§ PROBLEM DETAILS
Write out the entries exactly, leaving out every picture.

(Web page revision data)
········
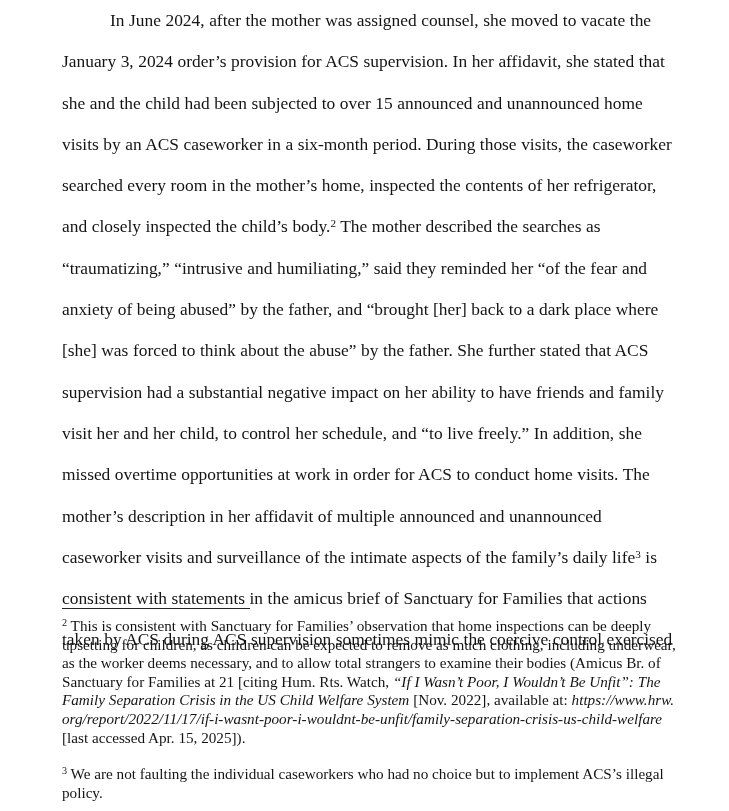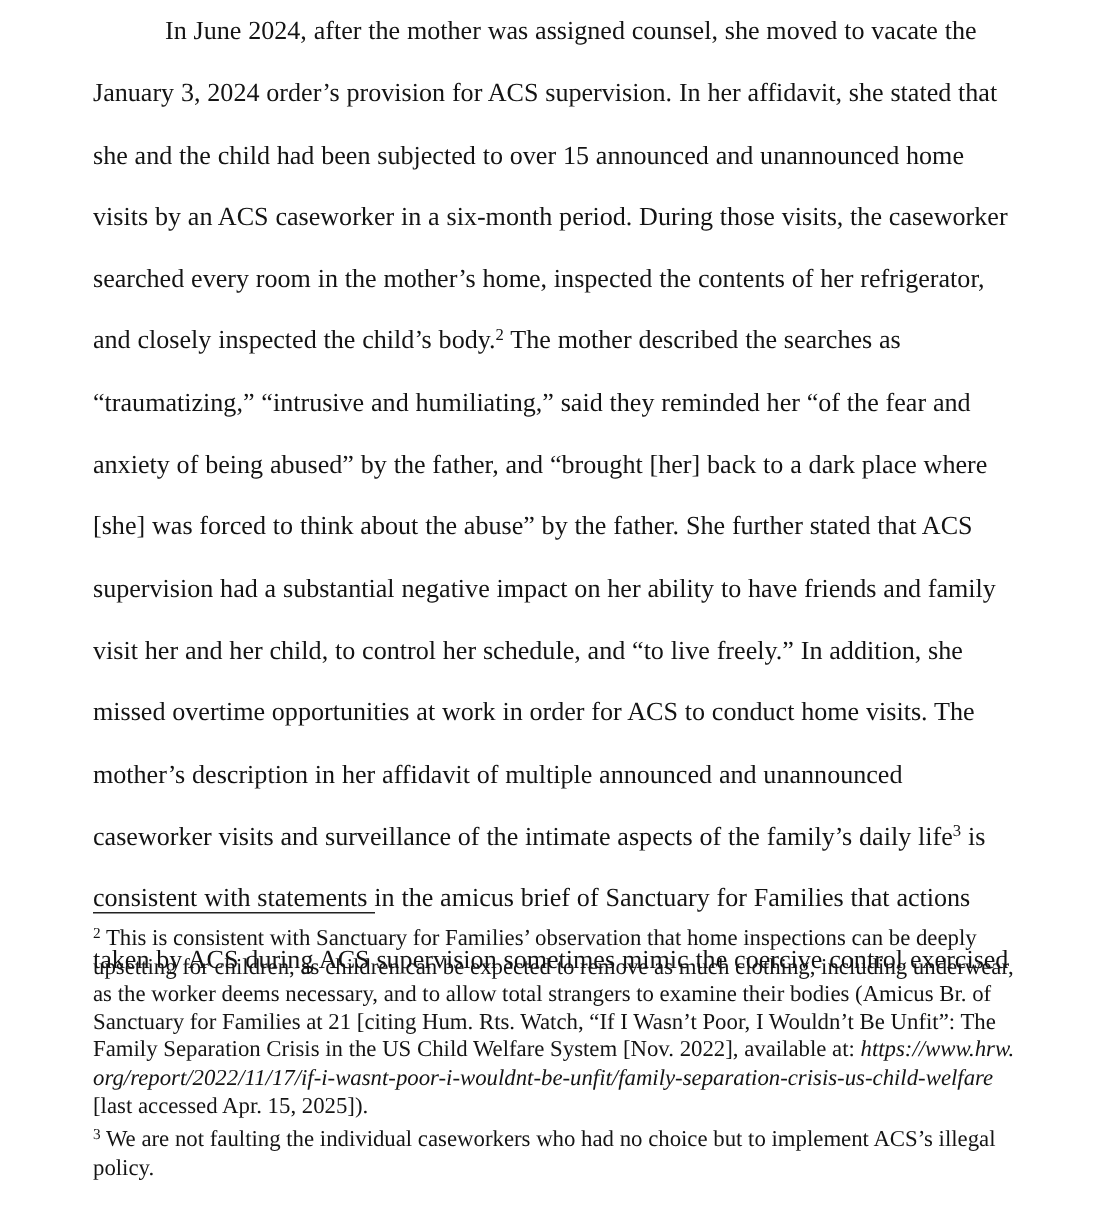--- a/index.html
+++ b/index.html
@@ -84,6 +84,7 @@
   }
 
   .it {
+    font-style: italic;
   }
 
   .url-line {

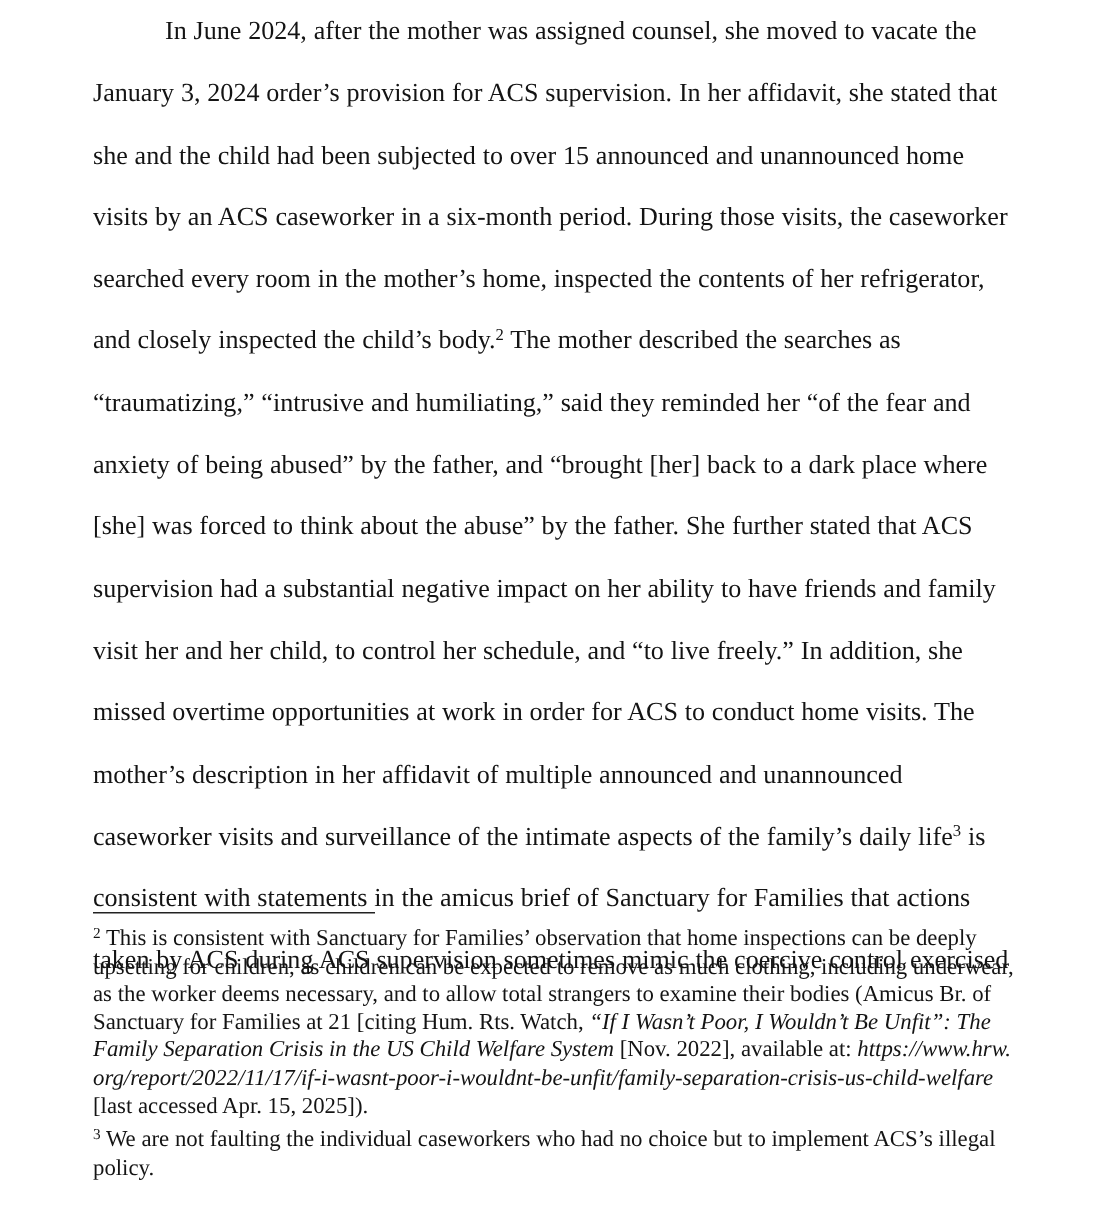--- a/index.html
+++ b/index.html
@@ -74,7 +74,7 @@
   }
 
   .fn-para + .fn-para {
-    margin-top: 4px;
+    margin-top: 18px;
   }
 
   .fn-marker {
········
§ ANSWER SECTION
--- a/index.html
+++ b/index.html
@@ -84,6 +84,7 @@
   }
 
   .it {
+    font-style: italic;
   }
 
   .url-line {

--- a/index.html
+++ b/index.html
@@ -74,7 +74,7 @@
   }
 
   .fn-para + .fn-para {
-    margin-top: 4px;
+    margin-top: 18px;
   }
 
   .fn-marker {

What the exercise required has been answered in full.